MCP v4: OAuth 2.1 for remote Agent Brain instances

[RichardHightower]

---

roadmap: mcp-v4
status: planned
source_design: docs/plans/2026-05-28-mcp-uds-transport-design.md
milestone: MCP v4 (OAuth for remote)

MCP v4 — OAuth 2.1 for remote Agent Brain instances

Issue body for gh issue create --body-file docs/roadmaps/mcp/v4-oauth-for-remote.md.
See plan docs/plans/2026-05-28-mcp-uds-transport-design.md §11 (v4 row) and §15.3.

Context

v1–v3 are all localhost-trust. To run Agent Brain remotely (CI box, shared dev server, hosted SaaS) and have MCP clients consume it safely, the resource server needs real auth. Per the current MCP authorization spec, Protected Resource Metadata is required for protected servers; Dynamic Client Registration is MAY (not MUST).

Scope

Standards stack

• OAuth 2.1 (consolidated spec) for authorization grants.
• PKCE (RFC 7636) — mandatory for all public clients (every MCP client is public).
• Protected Resource Metadata (RFC 9728) — required by MCP spec; exposed at /.well-known/oauth-protected-resource.
• Dynamic Client Registration (RFC 7591) — MAY per current spec; ship it for ergonomics.
• Authorization Server Metadata (RFC 8414) — at /.well-known/oauth-authorization-server.
• Resource Indicators (RFC 8707) — bind tokens to a specific Agent Brain resource URI.
• Token Introspection (RFC 7662).
• Revocation (RFC 7009).
• DPoP (RFC 9449) — optional, for token binding.

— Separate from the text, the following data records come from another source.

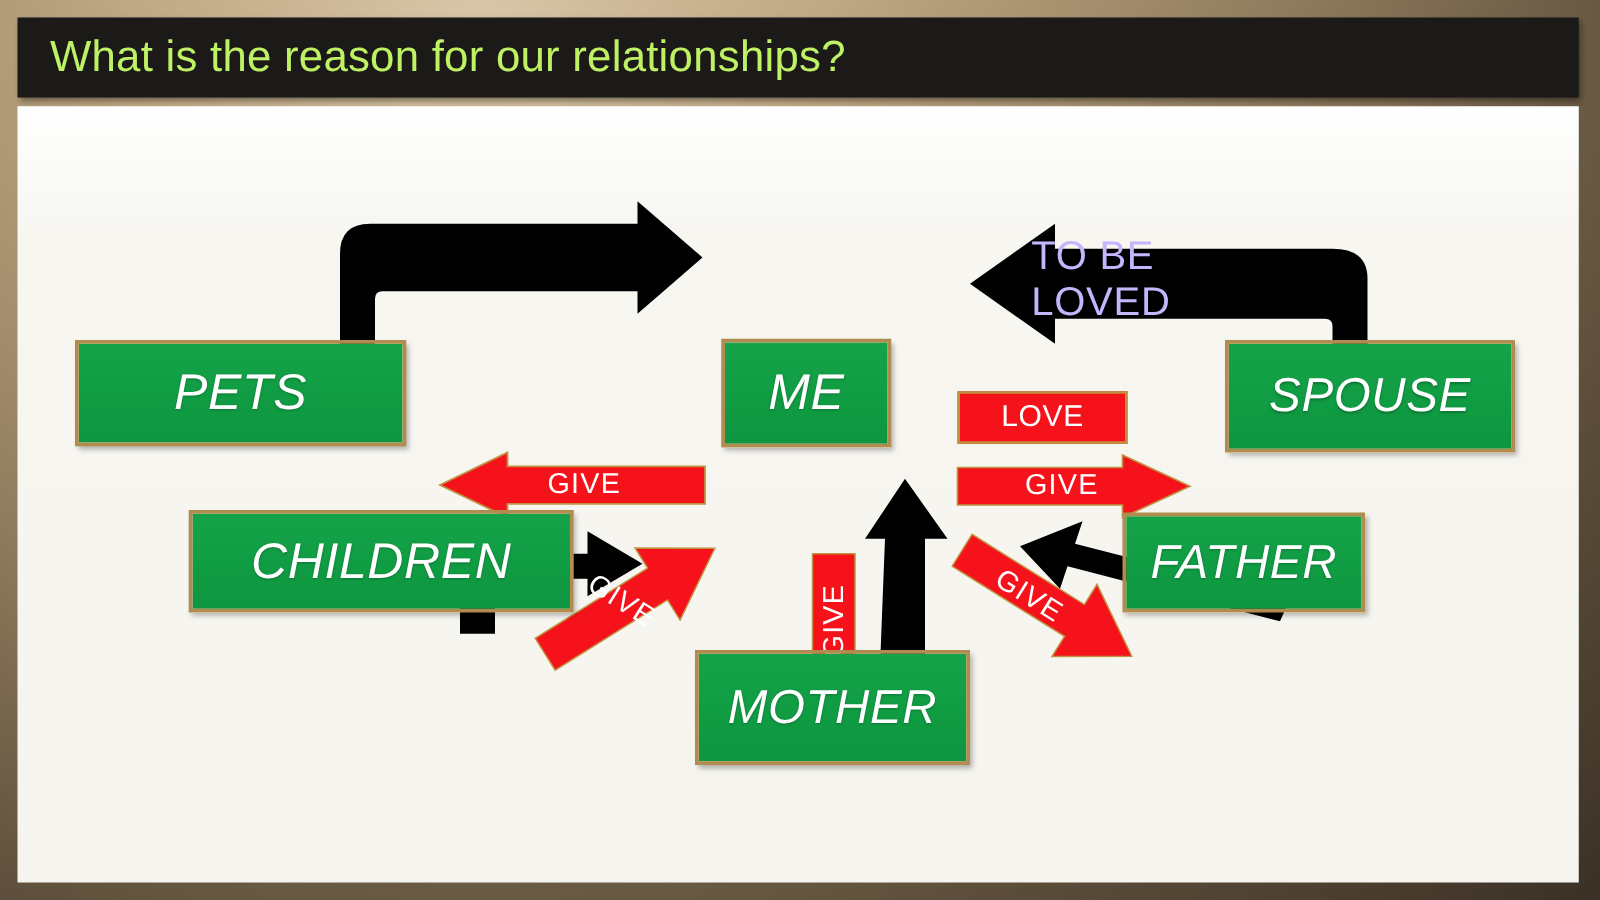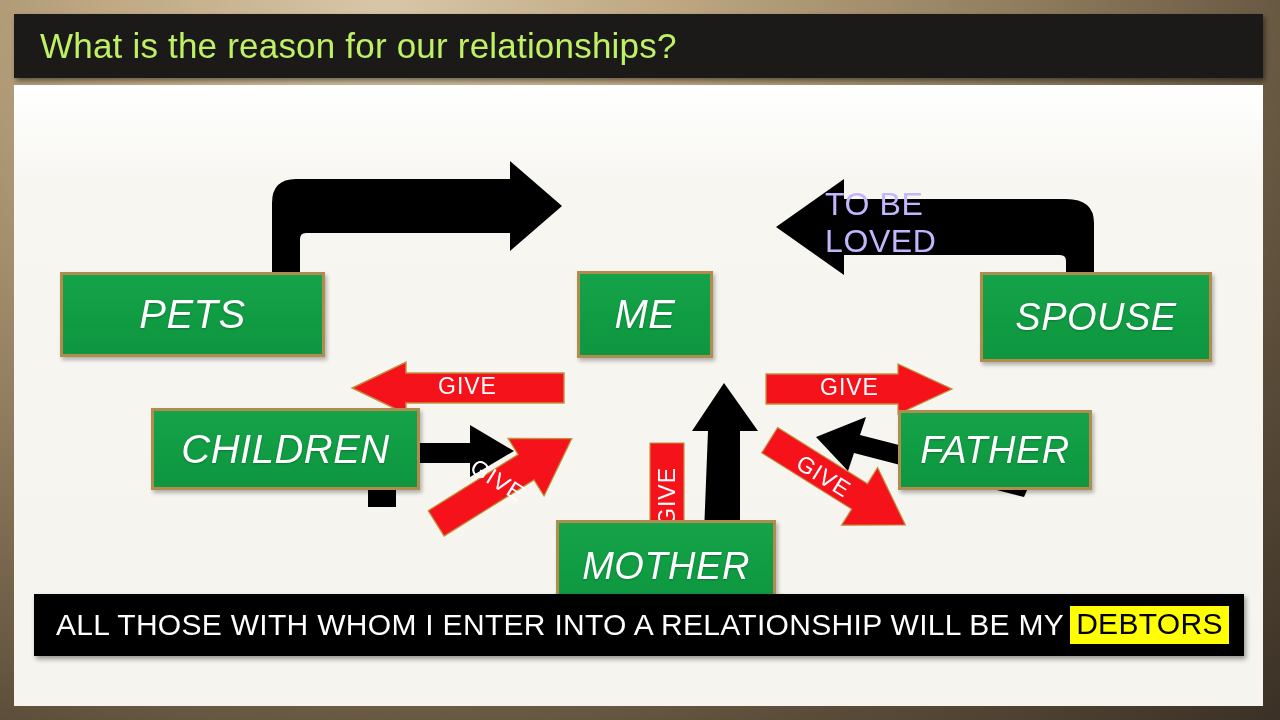--- a/index.html
+++ b/index.html
@@ -147,48 +147,45 @@
       </svg>
       <div class="lbl" style="left:44px;top:32px;transform:rotate(32deg);transform-origin:center;">GIVE</div>
     </div>
 
     <div class="arrow" style="left:800px;top:330px;">
       <svg width="220" height="84" viewBox="0 0 220 84">
         <path d="M2,22 L52,2 L46,20 L218,64 L210,82 L40,38 L34,56 Z" fill="#000000"></path>
       </svg>
     </div>
 
+    <div class="plate" style="left:752px;top:228px;width:136px;height:42px;">LOVE</div>
 
     <div class="arrow" style="left:750px;top:279px;">
       <svg width="190" height="50" viewBox="0 0 190 50">
         <path d="M2,10 L2,40 L134,40 L134,50 L188,25 L134,0 L134,10 Z" fill="#F5121B" stroke="#C0923F" stroke-width="1.3"></path>
       </svg>
       <div class="lbl" style="left:56px;top:10px;">GIVE</div>
     </div>
 
     <div class="arrow" style="left:760px;top:86px;">
       <svg width="322" height="120" viewBox="0 0 322 120">
         <path d="M320,120 L320,52 Q320,28 292,28 L70,28 L70,8 L2,56 L70,104 L70,84 L286,84 Q292,84 292,90 L292,120 Z" fill="#000000"></path>
       </svg>
       <div class="lbl" style="left:70px;top:40px;font-size:25px;">TO RECEIVE</div>
     </div>
 
     <div class="bplate" style="left:811px;top:116px;width:205px;height:44px;">TO BE LOVED</div>
 
     <div class="node" style="left:46px;top:187px;width:265px;height:85px;font-size:40px;">PETS</div>
 
-    <div class="node" style="left:137px;top:323px;width:269px;height:82px;font-size:40px;">CHILDREN</div>
+    <div class="node" style="left:137px;top:323px;width:308px;height:82px;font-size:40px;">CHILDREN</div>
 
     <div class="node" style="left:563px;top:186px;width:136px;height:87px;font-size:40px;">ME</div>
 
     <div class="node" style="left:542px;top:435px;width:220px;height:92px;font-size:38px;">MOTHER</div>
 
     <div class="node" style="left:884px;top:325px;width:194px;height:80px;font-size:38px;">FATHER</div>
 
     <div class="node" style="left:966px;top:187px;width:232px;height:90px;font-size:38px;">SPOUSE</div>
 
-    <div id="footer">
-      <span class="ftxt">ALL THOSE WITH WHOM I ENTER INTO A RELATIONSHIP WILL BE MY</span>
-      <span class="badge">DEBTORS</span>
-    </div>
 
   </div>
 </div>
 
 </body></html>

Deployment shapes supported

• Co-located AS/RS — single binary, self-hosted single-user; JWT-signed tokens, no introspection.
• Split AS/RS — enterprise (Auth0 / Keycloak / Cognito / custom); JWKS-cached verification.

Scope design

• agent-brain:read — all readOnlyHint: true tools + resource reads.
• agent-brain:index — index_folder, add_documents, inject_documents, wait_for_job.
• agent-brain:admin — cancel_job, remove_folder, clear_cache.
• agent-brain:subscribe — long-lived resource subscriptions.

Token lifecycle

• 15-min access tokens.
• Rotating 30-day refresh tokens.
• Replay detection (RFC 6749 §10.4).

MCP client side

• McpHttpBackend (from v3) handles the WWW-Authenticate challenge and the OAuth dance per spec.

Server-side

• Middleware in agent-brain-server toggled by AGENT_BRAIN_AUTH=oauth (default none).

Migration path

• v1.x adds AGENT_BRAIN_AUTH=basic (shared secret bearer) as a LAN bridge before full OAuth ships.

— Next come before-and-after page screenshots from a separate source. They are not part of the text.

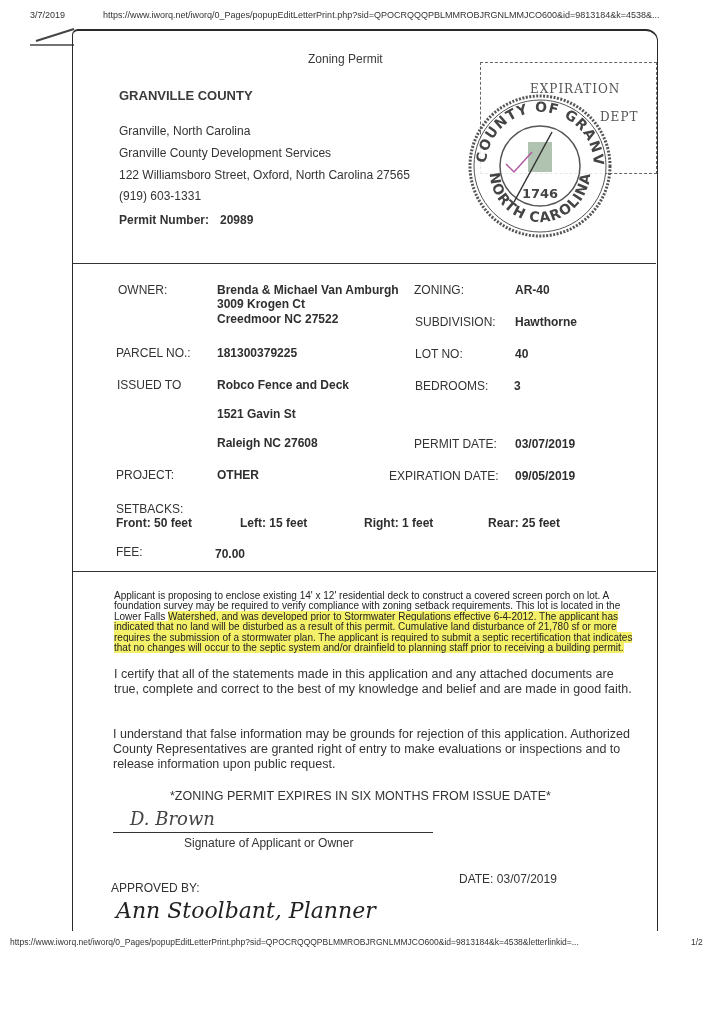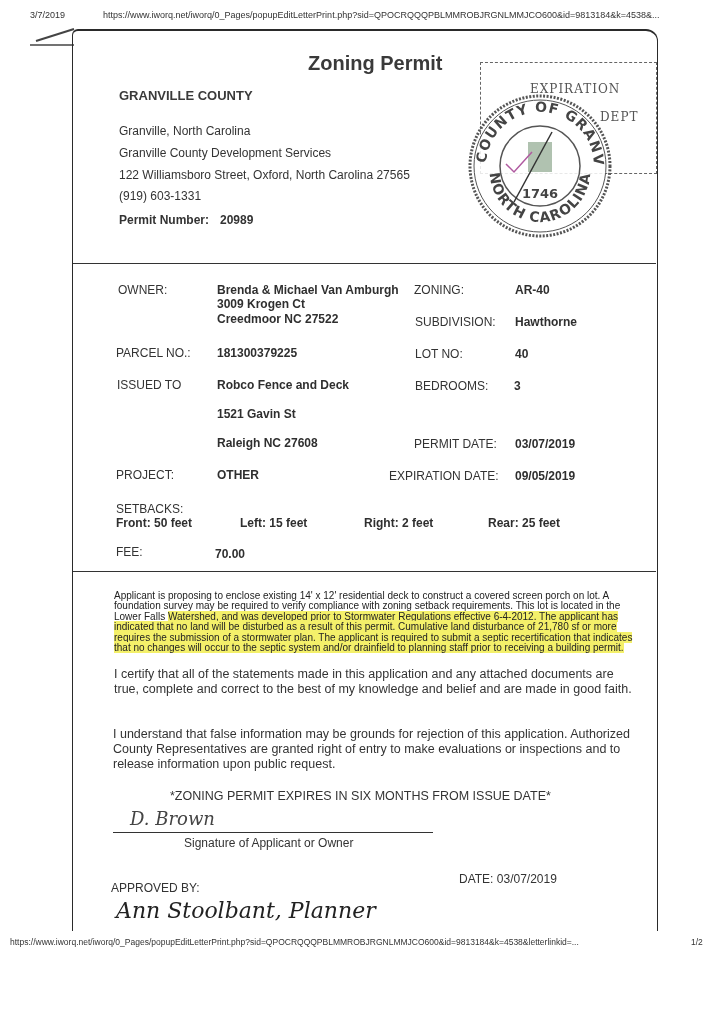--- a/index.html
+++ b/index.html
@@ -9,21 +9,21 @@
     font-family: "Liberation Sans", sans-serif;
   }
   .abs { position: absolute; white-space: nowrap; }
   .hdr-small { font-size: 9px; color: #333; }
   .page {
     position: absolute; left: 72px; top: 29px; width: 584px; height: 900px;
     border-top: 2px solid #2a2a2a; border-right: 1.5px solid #2a2a2a; border-left: 1.5px solid #2a2a2a;
     border-top-right-radius: 12px; border-top-left-radius: 6px;
   }
   .divider { position: absolute; height: 0; border-top: 1.5px solid #333; }
-  .title { font-size: 20px; font-weight: bold; color: #3a3a3a; }
+  .title { font-size: 12px; font-weight: normal; color: #3a3a3a; }
   .county { font-size: 13px; font-weight: bold; color: #3a3a3a; }
   .addr { font-size: 12px; color: #333; }
   .lbl { font-size: 12px; color: #333; }
   .val { font-size: 12px; font-weight: bold; color: #2f2f2f; }
   .note { font-size: 10px; color: #222; line-height: 10.4px; white-space: normal; width: 520px; }
   .hl { background: #f4f06a; }
   .para { font-size: 12.5px; color: #333; line-height: 15px; white-space: normal; width: 520px; }
   .sig { font-family: "DejaVu Serif", serif; font-style: italic; }
   .stamp-box {
     position: absolute; left: 480px; top: 62px; width: 175px; height: 110px;
@@ -101,21 +101,21 @@
 <div class="abs val" style="left:515px; top:437px;">03/07/2019</div>
 
 <div class="abs lbl" style="left:116px; top:468px;">PROJECT:</div>
 <div class="abs val" style="left:217px; top:468px;">OTHER</div>
 <div class="abs lbl" style="left:389px; top:469px;">EXPIRATION DATE:</div>
 <div class="abs val" style="left:515px; top:469px;">09/05/2019</div>
 
 <div class="abs lbl" style="left:116px; top:502px;">SETBACKS:</div>
 <div class="abs val" style="left:116px; top:516px;">Front: 50 feet</div>
 <div class="abs val" style="left:240px; top:516px;">Left: 15 feet</div>
-<div class="abs val" style="left:364px; top:516px;">Right: 2 feet</div>
+<div class="abs val" style="left:364px; top:516px;">Right: 1 feet</div>
 <div class="abs val" style="left:488px; top:516px;">Rear: 25 feet</div>
 
 <div class="abs lbl" style="left:116px; top:545px;">FEE:</div>
 <div class="abs val" style="left:215px; top:547px;">70.00</div>
 
 <div class="divider" style="left:73px; top:571px; width:583px;"></div>
 
 <div class="abs note" style="left:114px; top:591px;"><span>Applicant is proposing to enclose existing 14' x 12' residential deck to construct a covered screen porch on lot. A foundation survey may be required to verify compliance with zoning setback requirements. This lot is located in the Lower Falls </span><span class="hl">Watershed, and was developed prior to Stormwater Regulations effective 6-4-2012. The applicant has indicated that no land will be disturbed as a result of this permit. Cumulative land disturbance of 21,780 sf or more requires the submission of a stormwater plan. The applicant is required to submit a septic recertification that indicates that no changes will occur to the septic system and/or drainfield to planning staff prior to receiving a building permit.</span></div>
 
 <div class="abs para" style="left:114px; top:667px;">I certify that all of the statements made in this application and any attached documents are true, complete and correct to the best of my knowledge and belief and are made in good faith.</div>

Threat model (must be in design doc)

• Token theft via curl/log capture → short-lived access tokens + refresh; DPoP where supported.
• Replay → DPoP / TLS-binding / short TTLs.
• Cross-tenant data leakage → resource-scoped tokens; aud claim validation.
• Confused deputy → per-resource token isolation per MCP authorization spec.

Prerequisites

• v3 shipped (McpHttpBackend exists).
• Independent security review of the design doc before implementation.
• Test coverage gate ≥ 90% on the new oauth/ middleware.

Definition of done

• Own design doc filed.
• Co-located AS/RS deployment works end-to-end.
• Split AS/RS verified against at least one external IdP (Keycloak in CI).
• WWW-Authenticate challenge → MCP client OAuth dance → authorized tool call works against the official MCP SDK client.
• Audit log for every authorized call (separate concern — may need its own milestone).

Source design

docs/plans/2026-05-28-mcp-uds-transport-design.md §11 (v4 row), §15.3.